What I learned managing seven-figure agency spend this year.
An annual letter on the state of the agency PPC stack — what got cut, what earned its seat, and the one tool I now insert before I insert myself.
Every year I plan to write a clean retrospective and every year it ends up being the same thing: a list of small reckonings about what I thought I knew at the start of the year, and what the accounts actually taught me by month nine. This is the first year I’m publishing one. The agency book is at twelve clients and a hair over $1.1M/month in managed spend. What follows is what changed.
The starting position, for context: I run a small performance agency. We do ROAS-driven Google Ads work for ecommerce and B2B SaaS — mostly companies between $30K and $400K/month in ad spend, the segment too large for one in-house operator and too small for a holding-company shop. The agency’s edge has always been a tight tool stack and the willingness to fire clients we can’t move the number for. The stack is what I want to write about. The clients I’ll keep to myself.
What I thought I’d need this year
At the start of 2026 I budgeted for a fairly traditional agency stack: Optmyzr as the bid-scripting backbone, Supermetrics for reporting, Adalysis for ad-copy testing, plus the ad-platform native tools (Google Ads Editor, Meta Ads Manager, etc.). I expected the year’s big project to be onboarding two new strategists and standardizing how we audited new clients. Process work, not technology work.

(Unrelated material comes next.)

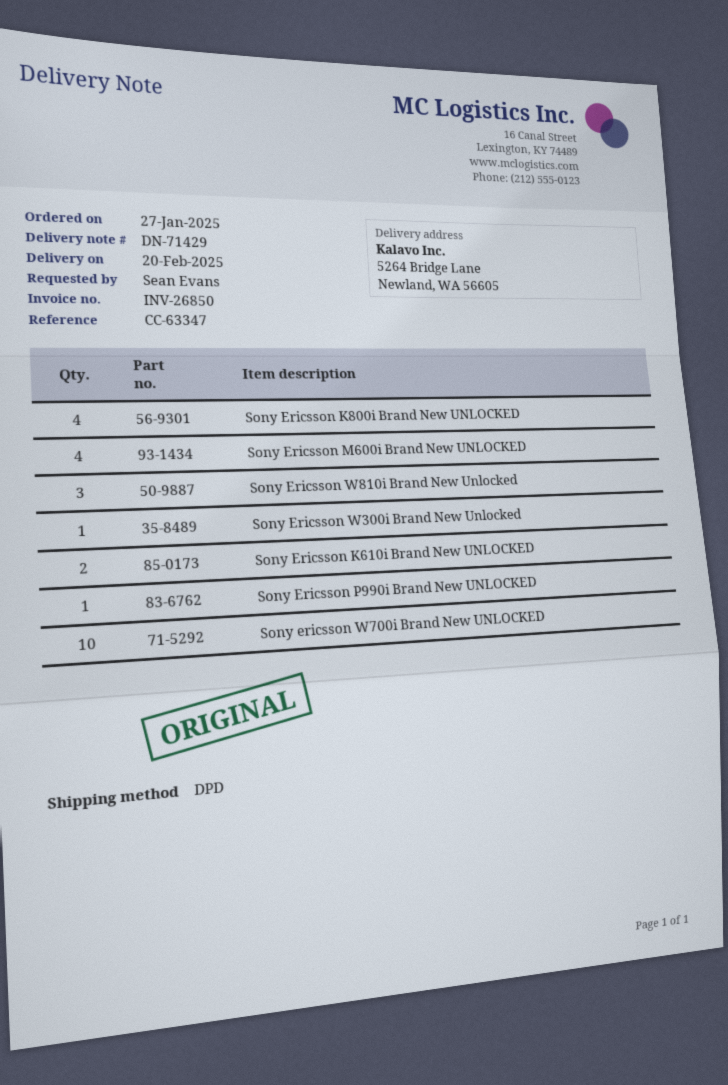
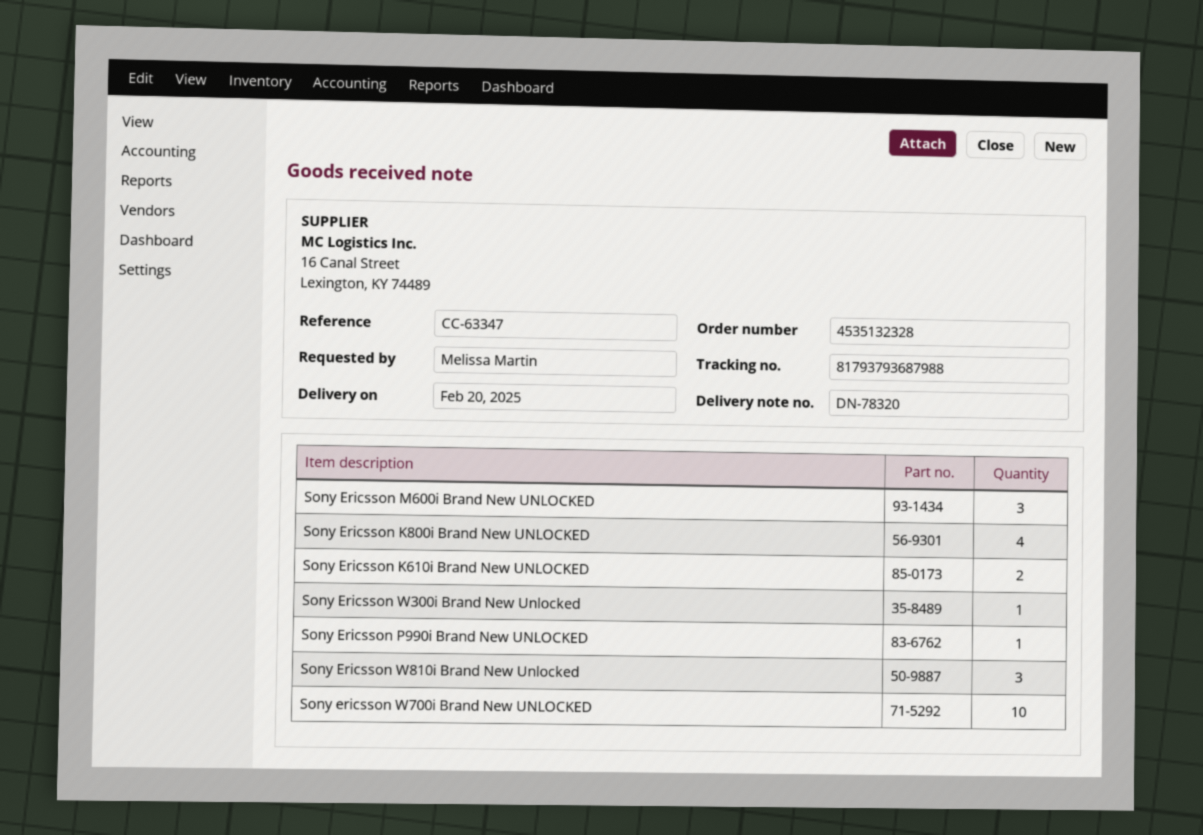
delivery note number: DN-71429 -> DN-78320
ordered by: Sean Evans -> Melissa Martin
Sony Ericsson M600i Brand New UNLOCKED: 4 -> 3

The first surprise was that Performance Max kept improving, faster than I’d planned for1. By April I’d migrated about 60% of our Shopping spend into PMax campaigns and was finding that the optimization layer above PMax mattered far less than I’d assumed at the start of the year. The Optmyzr scripts I’d built over three years for Shopping campaign structure work were quietly becoming irrelevant. Not all at once. Not for every client. But the direction of travel was clear by Q2.
The second surprise was that I underestimated how much my time would be spent defending account decisions to AI-skeptical clients. By midyear, three of the twelve had asked some version of “wait, you’re letting Google bid for me now?” The answer is more nuanced than they wanted — we set objectives and guardrails, the model bids, we audit — but it’s harder to charge a five-figure retainer for a relationship that, from the client’s seat, looks like Google doing the work. The agency value moved from doing the bidding to knowing when the model was wrong.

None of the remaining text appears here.